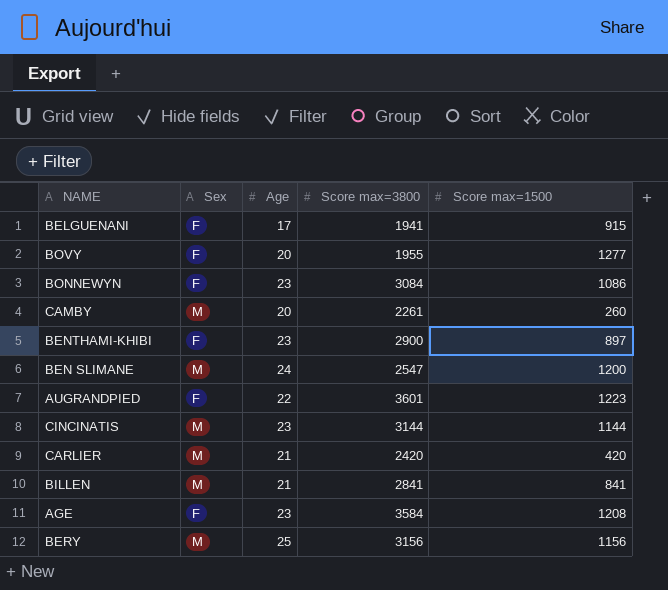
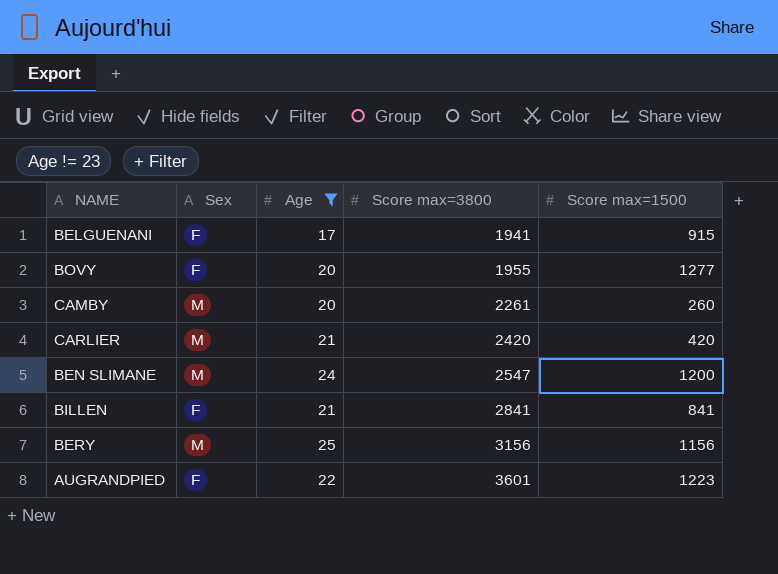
filter: none -> Age != 23
row order: none -> Score max=3800 ascending
BILLEN | Sex: M -> F

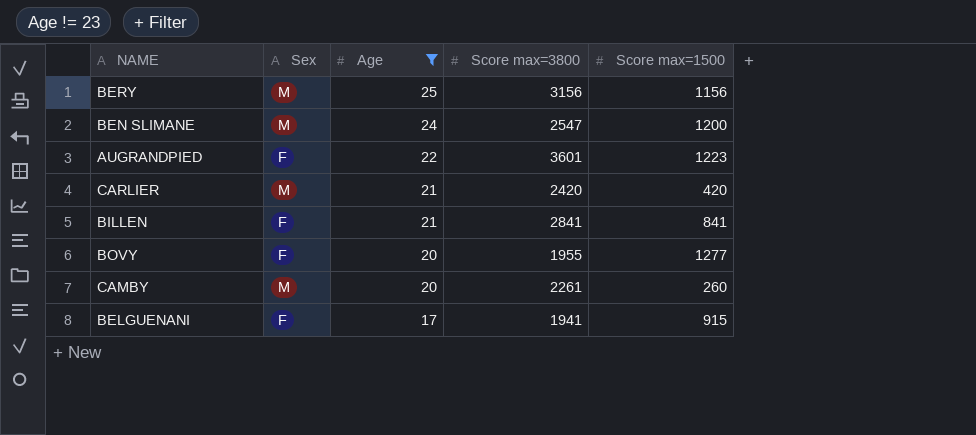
row order: Score max=3800 ascending -> Age descending

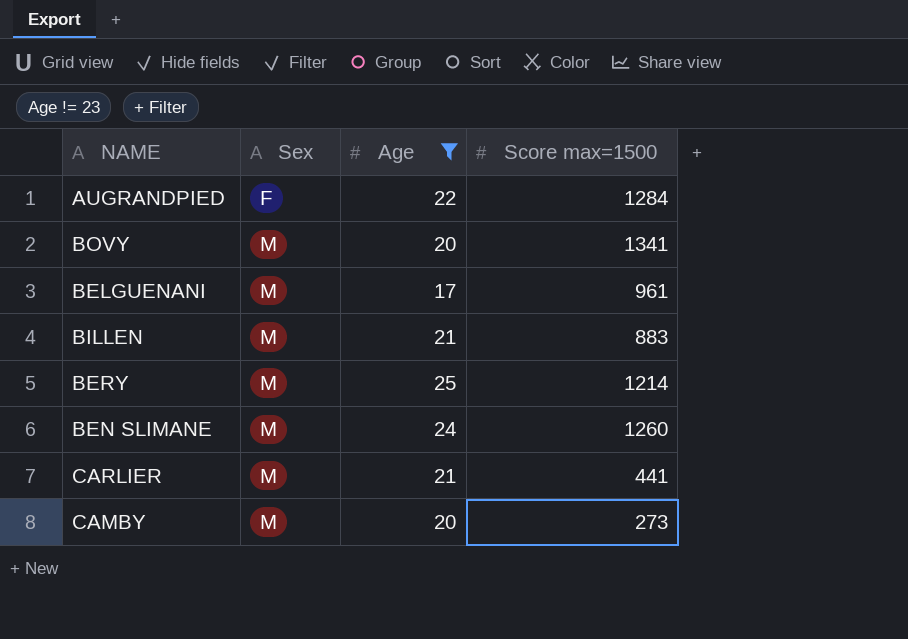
row order: Age descending -> Sex ascending
column Score max=3800 | position: 4 -> none
AUGRANDPIED | Score max=1500: 1223 -> 1284
BOVY | Sex: F -> M
BOVY | Score max=1500: 1277 -> 1341
BELGUENANI | Sex: F -> M
BELGUENANI | Score max=1500: 915 -> 961
BILLEN | Sex: F -> M
BILLEN | Score max=1500: 841 -> 883
BERY | Score max=1500: 1156 -> 1214
BEN SLIMANE | Score max=1500: 1200 -> 1260
CARLIER | Score max=1500: 420 -> 441
CAMBY | Score max=1500: 260 -> 273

┄┄┄┄┄┄

_PROMPT_
All records above are to be repeated exactly, with the images left out.

_RESPONSE FOR THIS EXERCISE_
filter: none -> Age != 23
row order: none -> Score max=3800 ascending
BILLEN | Sex: M -> F

row order: Score max=3800 ascending -> Age descending

row order: Age descending -> Sex ascending
column Score max=3800 | position: 4 -> none
AUGRANDPIED | Score max=1500: 1223 -> 1284
BOVY | Sex: F -> M
BOVY | Score max=1500: 1277 -> 1341
BELGUENANI | Sex: F -> M
BELGUENANI | Score max=1500: 915 -> 961
BILLEN | Sex: F -> M
BILLEN | Score max=1500: 841 -> 883
BERY | Score max=1500: 1156 -> 1214
BEN SLIMANE | Score max=1500: 1200 -> 1260
CARLIER | Score max=1500: 420 -> 441
CAMBY | Score max=1500: 260 -> 273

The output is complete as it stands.